Ho sempre scattato foto. Sono stato fortunato perché ho avuto l'opportunità di iniziare a lavorare per il quotidiano locale, quando raccontavo la mia città natale, e ho iniziato a lavorare come fotoreporter. Mi piaceva tantissimo. Mi ha permesso di conoscere moltissime persone e di dare prova di essere un vero fotoreporter. Se dovessi decidere di nuovo che professione scegliere, sceglierei per la seconda volta questo interessantissimo lavoro senza alcuna esitazione.

Ha qualche aneddoto divertente da condividere legato alla sua attività di fotoreporter?

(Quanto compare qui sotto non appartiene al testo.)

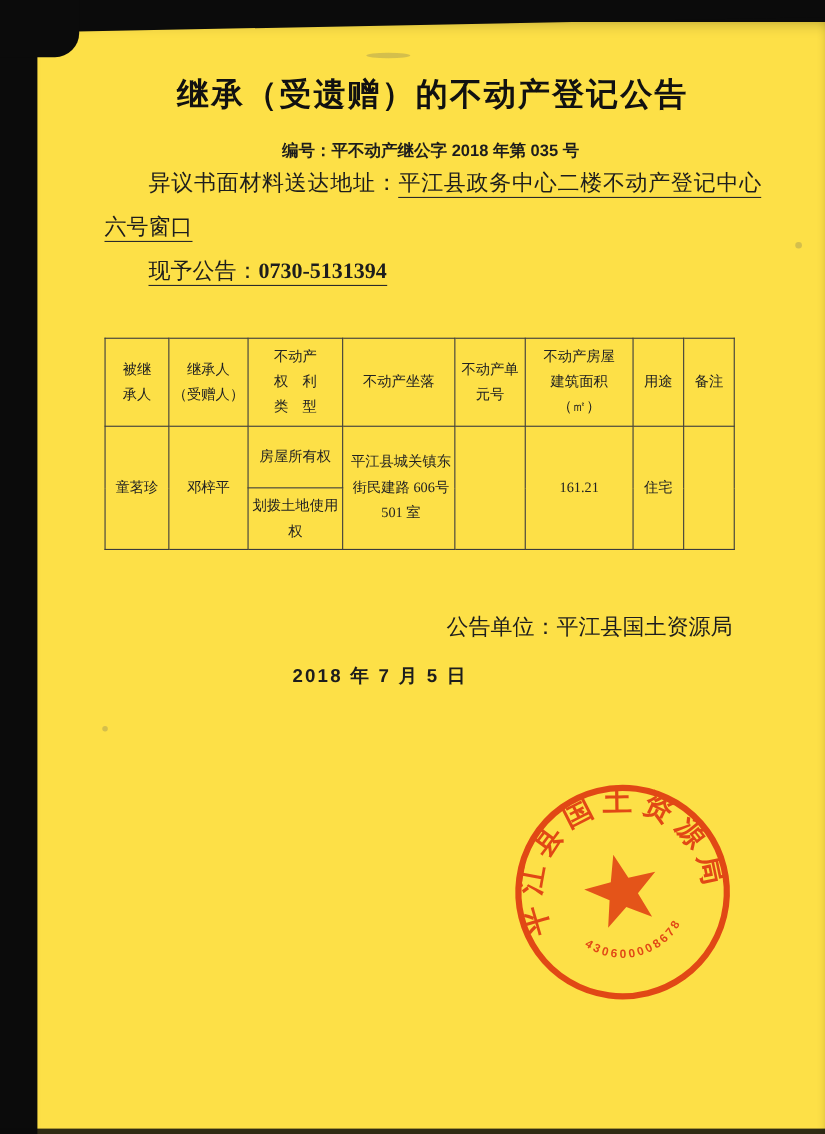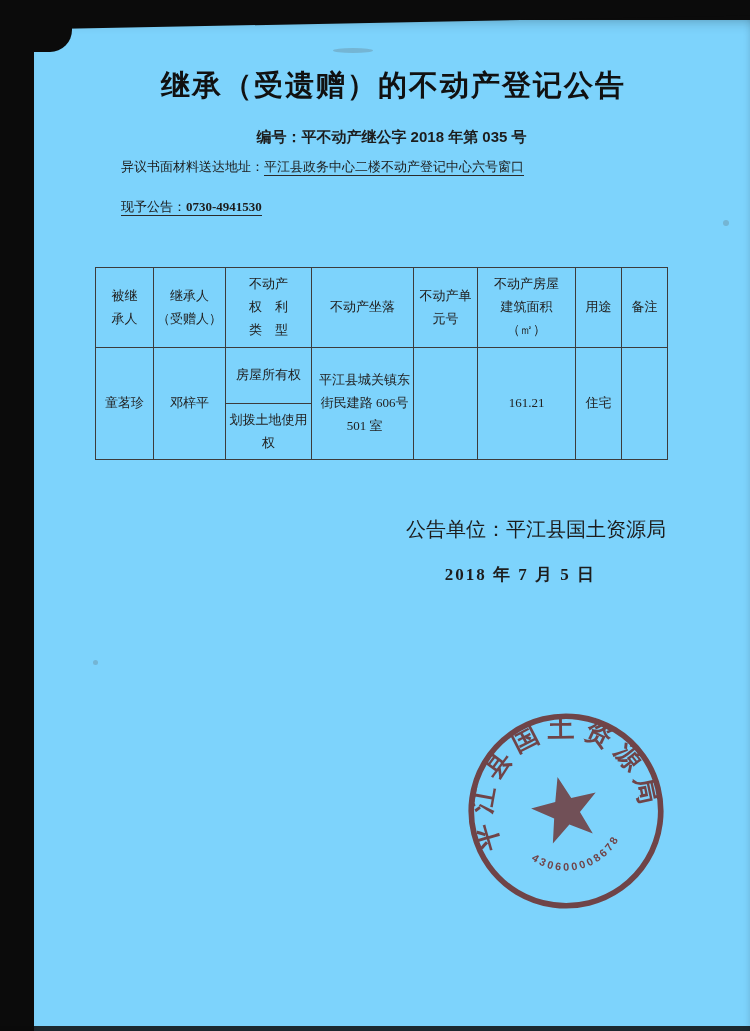--- a/index.html
+++ b/index.html
@@ -8,21 +8,21 @@
     position:relative;
     overflow:hidden;
     background:#0b0b0b;
     font-family:"Liberation Serif","DejaVu Serif",serif;
     color:#1d1d1d;
   }
   
   .page {
     position:absolute;
     left:33px; top:20px; right:0; bottom:0;
-    background:#7dd3fc;
+    background:#fde047;
     box-shadow: inset 0 10px 14px -10px rgba(0,0,0,.30), inset -6px 0 10px -8px rgba(0,0,0,.18);
   }
   
   .edge-top {
     position:absolute; left:0; top:0; width:770px; height:30px;
     background:#0b0b0b; transform:rotate(-1.1deg); transform-origin:left top; z-index:5;
   }
   .edge-left {
     position:absolute; left:0; top:0; width:34px; height:1031px;
     background:#0b0b0b; z-index:5;
@@ -60,21 +60,21 @@
     padding-right:4px;
   }
   .body-par {
     margin-top:42px;
     font-size:17.5px;
     line-height:40px;
     text-align:justify;
     text-indent:2em;
   }
   .addr-par, .contact-par {
-    font-size:13px;
+    font-size:20px;
     line-height:40px;
     text-indent:2em;
     text-align:justify;
   }
   .uline { border-bottom:1.5px solid #2a2a2a; padding-bottom:1px; }
   .contact-par .num { font-weight:bold; font-family:"Liberation Serif","DejaVu Serif",serif; }
 
   table.reg-table {
     margin-top:40px;
     border-collapse:collapse;
@@ -98,24 +98,24 @@
   .footer-issuer {
     margin-top:56px;
     text-align:right;
     padding-right:26px;
     font-size:20px;
     font-family:"Liberation Sans","DejaVu Sans",sans-serif;
     font-weight:normal;
   }
   .footer-date {
     margin-top:20px;
-    text-align:right;
+    text-align:center;
     padding-right:96px;
     font-size:17px;
-    font-family:Liberation Serif, serif;
+    font-family:Liberation Sans, sans-serif;
     font-weight:bold;
     letter-spacing:2px;
   }
 
   .seal {
     position:absolute;
     left:430px; top:688px;
     width:206px; height:206px;
     transform:rotate(-14deg);
     mix-blend-mode:multiply;
@@ -140,21 +140,21 @@
 
   <div class="content">
 
     <h1 class="doc-title">继承（受遗赠）的不动产登记公告</h1>
 
     <div class="doc-number">编号：平不动产继公字 2018 年第 035 号</div>
 
 
     <p class="addr-par"><span>异议书面材料送达地址：</span><span class="uline">平江县政务中心二楼不动产登记中心六号窗口</span></p>
 
-    <p class="contact-par"><span class="uline"><span>现予公告：</span><span class="num">0730-4941530</span></span></p>
+    <p class="contact-par"><span class="uline"><span>现予公告：</span><span class="num">0730-5131394</span></span></p>
 
     <table class="reg-table">
       <colgroup>
         <col style="width:58px">
           <col style="width:72px">
           <col style="width:86px">
           <col style="width:102px">
         <col style="width:64px">
           <col style="width:98px">
           <col style="width:46px">

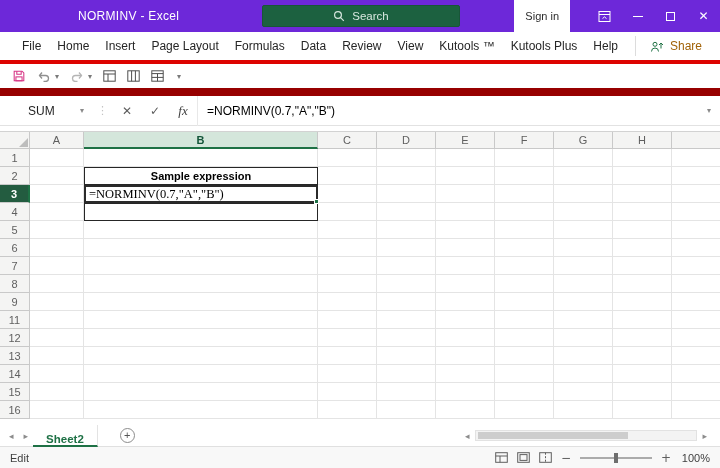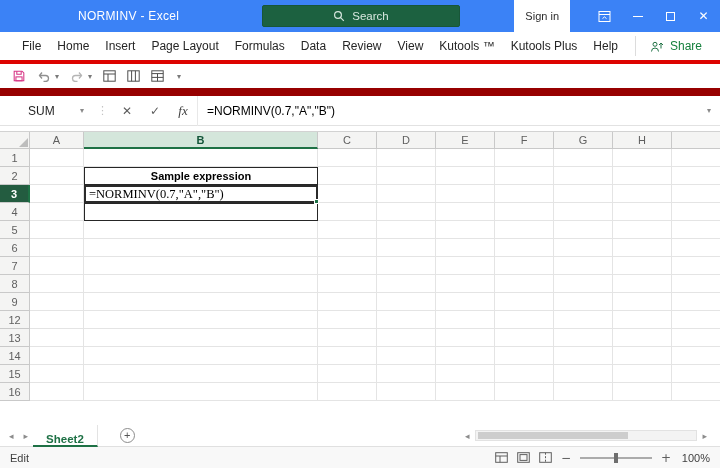--- a/index.html
+++ b/index.html
@@ -5,38 +5,38 @@
   * { box-sizing: border-box; margin: 0; padding: 0; }
   html,body { margin:0; }
   body {
     width:720px; height:468px; overflow:hidden; background:#fff;
     font-family:"Liberation Sans","DejaVu Sans",sans-serif;
   }
   .window { width:720px; height:468px; display:flex; flex-direction:column;
             box-shadow: inset 0 0 0 1px rgba(60,90,120,.35); }
 
   
-  .titlebar { height:32px; background:#3b82f6; position:relative; display:flex; align-items:center; color:#fff; flex:0 0 32px;text-align:right; }
+  .titlebar { height:32px; background:#6d28d9; position:relative; display:flex; align-items:center; color:#fff; flex:0 0 32px;text-align:right; }
   .tb-title { font-size:12px; margin-left:78px; letter-spacing:.3px; }
   .search { position:absolute; left:262px; top:5px; width:198px; height:22px; background:#1c6140;
             border:1px solid #185638; border-radius:2px; display:flex; align-items:center; justify-content:center; gap:7px;
             color:#d8e8df; font-size:11.5px; cursor:pointer; }
   .tb-right { margin-left:auto; display:flex; align-items:center; height:32px; }
   .signin { background:#ffffff; color:#2b2b2b; font-size:11px; padding:13px 11px; border-radius:2px; margin-right:18px; cursor:pointer;margin-left:48px; }
   .tb-btn { width:33px; height:32px; display:flex; align-items:center; justify-content:center; cursor:pointer; }
   .min-glyph { display:block; width:10px; height:1px; background:#fff; }
   .max-glyph { display:block; width:9px; height:9px; border:1px solid #fff; }
   .close-glyph { font-family:"DejaVu Sans",sans-serif; font-size:12px; color:#fff; }
 
   
   .menubar { height:28px; flex:0 0 28px; background:#fff; display:flex; align-items:center; padding-left:14px; }
   .mi { font-size:12px; color:#262626; padding:0 8px; cursor:pointer; white-space:nowrap; }
   .share { margin-left:auto; margin-right:12px; display:flex; align-items:center; gap:6px;
            border-left:1px solid #dcdcdc; padding:3px 6px 3px 14px; cursor:pointer; }
-  .share span { font-size:12px; color:#15803d; }
+  .share span { font-size:12px; color:#a16207; }
 
   
   .stripe1 { height:4px; flex:0 0 4px; background:#dd0300; }
   .stripe2 { height:8px; flex:0 0 8px; background:#970000; }
 
   
   .qat { height:24px; flex:0 0 24px; background:#fff; display:flex; align-items:center; gap:11px; padding-left:12px; }
   .qat .caret { font-family:"DejaVu Sans",sans-serif; font-size:8px; color:#7a7a7a; margin-left:-7px; }
   .qat-btn { display:flex; align-items:center; cursor:pointer; }
 
@@ -344,20 +344,32 @@
           <div class="cell" style="flex: 0 0 234px;"></div>
           <div class="cell" style="flex: 0 0 59px;"></div>
           <div class="cell" style="flex: 0 0 59px;"></div>
           <div class="cell" style="flex: 0 0 59px;"></div>
           <div class="cell" style="flex: 0 0 59px;"></div>
           <div class="cell" style="flex: 0 0 59px;"></div>
           <div class="cell" style="flex: 0 0 59px;"></div>
           <div class="cell fill"></div>
         </div>
         <div class="grid-row">
+          <div class="row-h">11</div>
+          <div class="cell" style="flex: 0 0 54px;"></div>
+          <div class="cell" style="flex: 0 0 234px;"></div>
+          <div class="cell" style="flex: 0 0 59px;"></div>
+          <div class="cell" style="flex: 0 0 59px;"></div>
+          <div class="cell" style="flex: 0 0 59px;"></div>
+          <div class="cell" style="flex: 0 0 59px;"></div>
+          <div class="cell" style="flex: 0 0 59px;"></div>
+          <div class="cell" style="flex: 0 0 59px;"></div>
+          <div class="cell fill"></div>
+        </div>
+        <div class="grid-row">
           <div class="row-h">12</div>
           <div class="cell" style="flex: 0 0 54px;"></div>
           <div class="cell" style="flex: 0 0 234px;"></div>
           <div class="cell" style="flex: 0 0 59px;"></div>
           <div class="cell" style="flex: 0 0 59px;"></div>
           <div class="cell" style="flex: 0 0 59px;"></div>
           <div class="cell" style="flex: 0 0 59px;"></div>
           <div class="cell" style="flex: 0 0 59px;"></div>
           <div class="cell" style="flex: 0 0 59px;"></div>
           <div class="cell fill"></div>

Negli anni '80 dovevo realizzare un servizio in una foresta per documentare la deforestazione dopo un tremendo temporale. Sul posto c'era un altro fotografo tedesco con una fotocamera di marca tedesca che ha lanciato delle bruttissime occhiate alla mia Nikon per tutta la sessione. Poi, circa un'ora dopo la fine della sessione, mi ha chiamato per chiedermi se potevo prestargli i miei negativi, perché le sue pellicole si erano strappate. Penso che stesse valutando di passare a una Nikon.

Signor Braczko, può mostrarci la sua foto preferita tra quelle che ha scattato fino ad oggi?

È una richiesta difficile. In realtà non ho una foto preferita. Ho scattato migliaia di foto e il numero è andato aumentando ulteriormente nell'era digitale. Certamente ci sono state foto a cui sono stato molto legato. Una di queste è una foto della mia città natale, la zona di Ruhrgebiet. La foto è stata scattata di ritorno da un giro in bicicletta con un amico ed è sullo sfondo di una bellissima ambientazione industriale. Anche se la foto è stata scattata nel 1987, ho scoperto, con grande sorpresa, che ha recentemente vinto il secondo premio nel concorso fotografico Stern*. Ovviamente è stata scattata con una Nikon, perché uso solo quelle.

Quest'anno Nikon festeggerà il suo 100º anniversario. Che aspettative ha nei confronti di Nikon e che tipi di prodotti le piacerebbe vedere?

Sono soddisfatto delle fotocamere che sono state commercializzate fino ad ora, ma ovviamente si può sempre migliorare. Ad esempio, le fotocamere potrebbero essere un po' più compatte, leggere e silenziose. Una D5 più piccola, ad esempio? Ma immagino che Nikon sia già a conoscenza delle nostre esigenze e presenterà nuovi prodotti che ci faranno tutti, professionisti e amatori, molto contenti.

Peter Braczko

Messaggio a Nikon per il 100º anniversario dell'azienda

L'unica cosa che posso dire è: "Continuate così". E poi invito Nikon ad ascoltare le parole dei professionisti, a mantenersi sempre informata sulle nuove tendenze e a cercare di tenere conto di tutte queste cose. Non deve fare le cose in fretta. Perché? Perché i prodotti Nikon devono essere affidabili e l'azienda deve continuare a sviluppare una vasta gamma di dispositivi e apparecchiature. Se Nikon segue questa direzione, non ho dubbi che continuerà ad essere apprezzata per altri 100 anni.